[Work item] Would you return, word for word, the lines of the data below from the line with "base ai nomi." through the line with "- Lasciamo per", and no others?

[Revision comparison data]
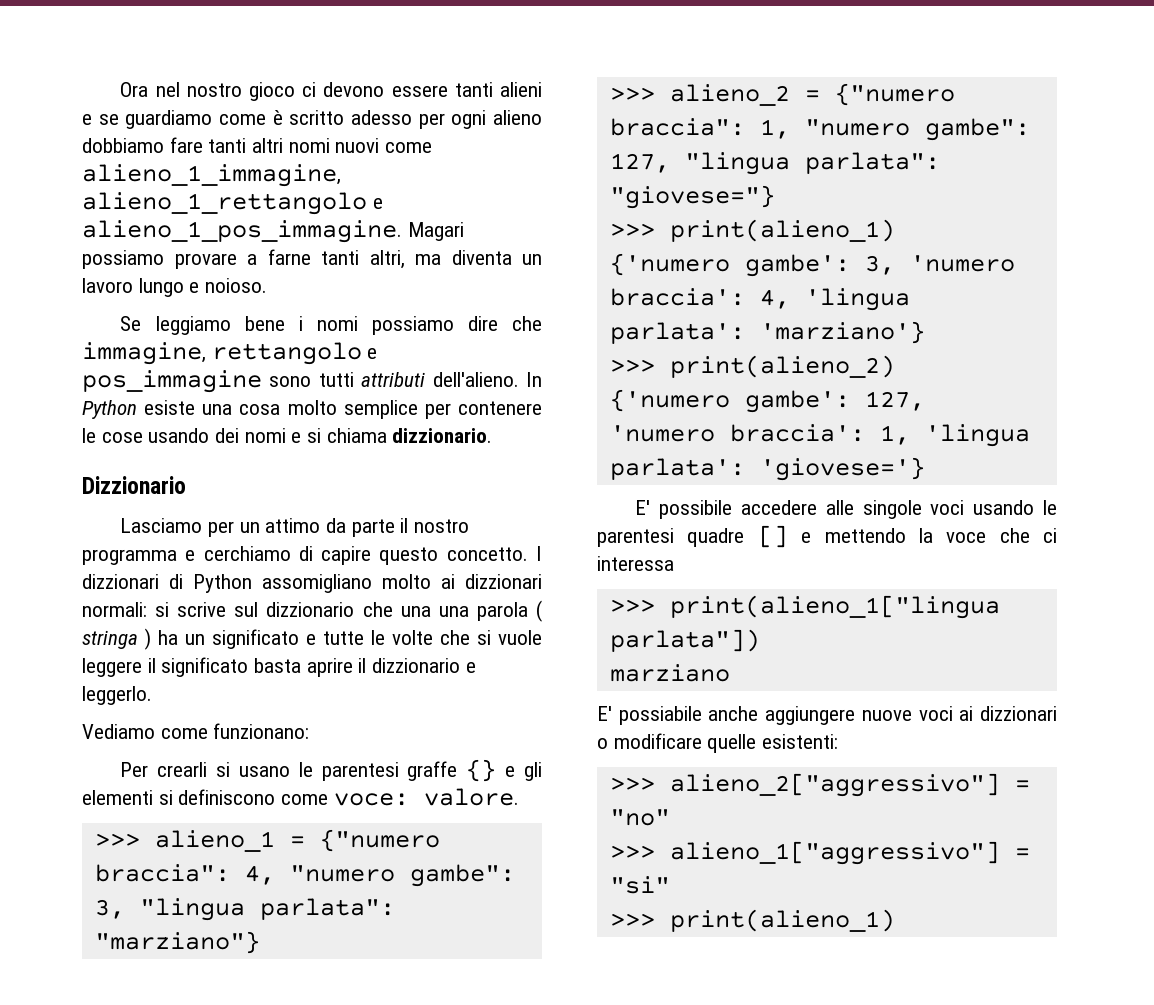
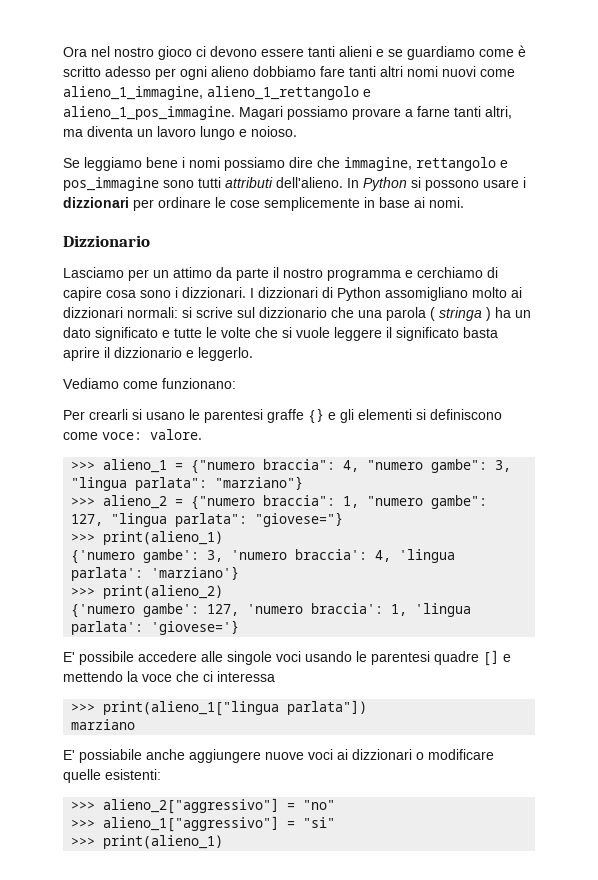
- In Python esiste una cosa molto semplice per contenere le cose usando dei nomi e si chiama dizzionario.
+ In Python si possono usare i dizzionari per ordinare le cose semplicemente in base ai nomi.
- Lasciamo per un attimo da parte il nostro programma e cerchiamo di capire questo concetto.
+ Lasciamo per un attimo da parte il nostro programma e cerchiamo di capire cosa sono i dizzionari.
- I dizzionari di Python assomigliano molto ai dizzionari normali: si scrive sul dizzionario che una una parola ( stringa ) ha un significato e tutte le volte che si vuole leggere il significato basta aprire il dizzionario e leggerlo.
+ I dizzionari di Python assomigliano molto ai dizzionari normali: si scrive sul dizzionario che una parola ( stringa ) ha un dato significato e tutte le volte che si vuole leggere il significato basta aprire il dizzionario e leggerlo.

[Exercise solution]
+ In Python si possono usare i dizzionari per ordinare le cose semplicemente in base ai nomi.
- Lasciamo per un attimo da parte il nostro programma e cerchiamo di capire questo concetto.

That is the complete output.